Work task = From the entries below, return only the lines starting at the one that contains "HWI CTS100 Touchscreen" and ending at the one that contains "tracking number: MR620220174JJ", exactly as they stand.

Revision tracking records =

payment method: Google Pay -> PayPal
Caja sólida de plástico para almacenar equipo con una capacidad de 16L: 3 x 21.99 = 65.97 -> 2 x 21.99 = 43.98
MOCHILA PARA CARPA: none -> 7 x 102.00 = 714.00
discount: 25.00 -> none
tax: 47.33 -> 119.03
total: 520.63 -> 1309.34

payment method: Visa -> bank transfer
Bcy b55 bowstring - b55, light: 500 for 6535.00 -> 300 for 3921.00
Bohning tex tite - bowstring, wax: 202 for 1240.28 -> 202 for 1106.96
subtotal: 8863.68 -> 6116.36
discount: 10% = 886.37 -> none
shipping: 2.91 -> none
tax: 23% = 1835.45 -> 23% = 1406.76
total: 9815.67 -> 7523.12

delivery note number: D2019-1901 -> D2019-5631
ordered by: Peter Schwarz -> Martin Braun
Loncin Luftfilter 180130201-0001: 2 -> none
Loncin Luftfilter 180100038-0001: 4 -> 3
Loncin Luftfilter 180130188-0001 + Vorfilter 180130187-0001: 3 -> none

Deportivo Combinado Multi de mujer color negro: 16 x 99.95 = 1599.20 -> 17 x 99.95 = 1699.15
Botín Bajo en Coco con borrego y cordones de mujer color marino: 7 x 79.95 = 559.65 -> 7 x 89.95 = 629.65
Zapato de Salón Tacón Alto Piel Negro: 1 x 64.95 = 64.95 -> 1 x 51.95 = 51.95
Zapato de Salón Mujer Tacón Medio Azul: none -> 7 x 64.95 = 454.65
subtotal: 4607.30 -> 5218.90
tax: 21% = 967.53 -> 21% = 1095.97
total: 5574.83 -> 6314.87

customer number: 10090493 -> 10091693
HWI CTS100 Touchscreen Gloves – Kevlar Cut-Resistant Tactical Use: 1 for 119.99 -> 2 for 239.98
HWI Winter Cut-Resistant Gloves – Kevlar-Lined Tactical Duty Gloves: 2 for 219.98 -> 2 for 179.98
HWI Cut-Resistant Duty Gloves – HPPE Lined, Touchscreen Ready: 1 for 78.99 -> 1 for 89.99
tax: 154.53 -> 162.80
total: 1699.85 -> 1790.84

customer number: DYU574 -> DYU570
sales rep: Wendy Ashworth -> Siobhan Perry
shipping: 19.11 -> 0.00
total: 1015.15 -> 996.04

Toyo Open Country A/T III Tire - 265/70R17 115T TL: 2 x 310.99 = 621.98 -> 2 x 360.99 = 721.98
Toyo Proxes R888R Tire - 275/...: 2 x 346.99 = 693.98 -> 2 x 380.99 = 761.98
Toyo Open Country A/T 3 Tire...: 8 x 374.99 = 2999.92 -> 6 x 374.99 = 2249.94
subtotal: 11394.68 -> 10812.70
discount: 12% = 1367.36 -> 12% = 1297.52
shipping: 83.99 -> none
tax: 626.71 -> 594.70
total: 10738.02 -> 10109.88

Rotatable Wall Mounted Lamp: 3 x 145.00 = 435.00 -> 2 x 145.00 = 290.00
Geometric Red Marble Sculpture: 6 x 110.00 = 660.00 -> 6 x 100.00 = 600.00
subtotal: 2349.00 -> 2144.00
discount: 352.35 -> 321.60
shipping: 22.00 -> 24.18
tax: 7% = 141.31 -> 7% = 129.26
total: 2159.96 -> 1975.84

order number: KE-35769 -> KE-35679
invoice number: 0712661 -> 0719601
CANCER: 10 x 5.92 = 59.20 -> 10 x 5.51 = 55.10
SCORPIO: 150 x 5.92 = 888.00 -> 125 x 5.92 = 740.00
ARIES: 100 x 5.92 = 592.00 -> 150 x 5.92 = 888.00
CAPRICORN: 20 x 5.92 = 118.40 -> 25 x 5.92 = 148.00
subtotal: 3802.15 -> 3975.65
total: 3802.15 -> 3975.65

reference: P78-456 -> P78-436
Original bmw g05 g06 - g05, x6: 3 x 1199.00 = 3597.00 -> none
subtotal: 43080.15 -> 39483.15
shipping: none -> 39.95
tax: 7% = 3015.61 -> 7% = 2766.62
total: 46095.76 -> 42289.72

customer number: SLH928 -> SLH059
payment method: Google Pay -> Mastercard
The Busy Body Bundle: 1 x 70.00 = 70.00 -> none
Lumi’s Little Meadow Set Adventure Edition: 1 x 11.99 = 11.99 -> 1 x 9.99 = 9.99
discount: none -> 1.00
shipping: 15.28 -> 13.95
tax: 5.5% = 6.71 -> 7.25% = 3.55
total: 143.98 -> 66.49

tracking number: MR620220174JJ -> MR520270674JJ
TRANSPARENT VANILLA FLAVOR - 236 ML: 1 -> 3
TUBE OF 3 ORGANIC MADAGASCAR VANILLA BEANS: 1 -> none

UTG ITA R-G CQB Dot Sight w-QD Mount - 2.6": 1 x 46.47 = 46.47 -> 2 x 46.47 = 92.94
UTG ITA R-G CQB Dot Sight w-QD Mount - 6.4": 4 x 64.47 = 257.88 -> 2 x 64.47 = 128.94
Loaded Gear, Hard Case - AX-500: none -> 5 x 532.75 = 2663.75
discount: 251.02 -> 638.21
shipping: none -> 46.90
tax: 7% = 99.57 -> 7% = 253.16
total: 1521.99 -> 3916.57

Result for this task =
HWI CTS100 Touchscreen Gloves – Kevlar Cut-Resistant Tactical Use: 1 for 119.99 -> 2 for 239.98
HWI Winter Cut-Resistant Gloves – Kevlar-Lined Tactical Duty Gloves: 2 for 219.98 -> 2 for 179.98
HWI Cut-Resistant Duty Gloves – HPPE Lined, Touchscreen Ready: 1 for 78.99 -> 1 for 89.99
tax: 154.53 -> 162.80
total: 1699.85 -> 1790.84

customer number: DYU574 -> DYU570
sales rep: Wendy Ashworth -> Siobhan Perry
shipping: 19.11 -> 0.00
total: 1015.15 -> 996.04

Toyo Open Country A/T III Tire - 265/70R17 115T TL: 2 x 310.99 = 621.98 -> 2 x 360.99 = 721.98
Toyo Proxes R888R Tire - 275/...: 2 x 346.99 = 693.98 -> 2 x 380.99 = 761.98
Toyo Open Country A/T 3 Tire...: 8 x 374.99 = 2999.92 -> 6 x 374.99 = 2249.94
subtotal: 11394.68 -> 10812.70
discount: 12% = 1367.36 -> 12% = 1297.52
shipping: 83.99 -> none
tax: 626.71 -> 594.70
total: 10738.02 -> 10109.88

Rotatable Wall Mounted Lamp: 3 x 145.00 = 435.00 -> 2 x 145.00 = 290.00
Geometric Red Marble Sculpture: 6 x 110.00 = 660.00 -> 6 x 100.00 = 600.00
subtotal: 2349.00 -> 2144.00
discount: 352.35 -> 321.60
shipping: 22.00 -> 24.18
tax: 7% = 141.31 -> 7% = 129.26
total: 2159.96 -> 1975.84

order number: KE-35769 -> KE-35679
invoice number: 0712661 -> 0719601
CANCER: 10 x 5.92 = 59.20 -> 10 x 5.51 = 55.10
SCORPIO: 150 x 5.92 = 888.00 -> 125 x 5.92 = 740.00
ARIES: 100 x 5.92 = 592.00 -> 150 x 5.92 = 888.00
CAPRICORN: 20 x 5.92 = 118.40 -> 25 x 5.92 = 148.00
subtotal: 3802.15 -> 3975.65
total: 3802.15 -> 3975.65

reference: P78-456 -> P78-436
Original bmw g05 g06 - g05, x6: 3 x 1199.00 = 3597.00 -> none
subtotal: 43080.15 -> 39483.15
shipping: none -> 39.95
tax: 7% = 3015.61 -> 7% = 2766.62
total: 46095.76 -> 42289.72

customer number: SLH928 -> SLH059
payment method: Google Pay -> Mastercard
The Busy Body Bundle: 1 x 70.00 = 70.00 -> none
Lumi’s Little Meadow Set Adventure Edition: 1 x 11.99 = 11.99 -> 1 x 9.99 = 9.99
discount: none -> 1.00
shipping: 15.28 -> 13.95
tax: 5.5% = 6.71 -> 7.25% = 3.55
total: 143.98 -> 66.49

tracking number: MR620220174JJ -> MR520270674JJ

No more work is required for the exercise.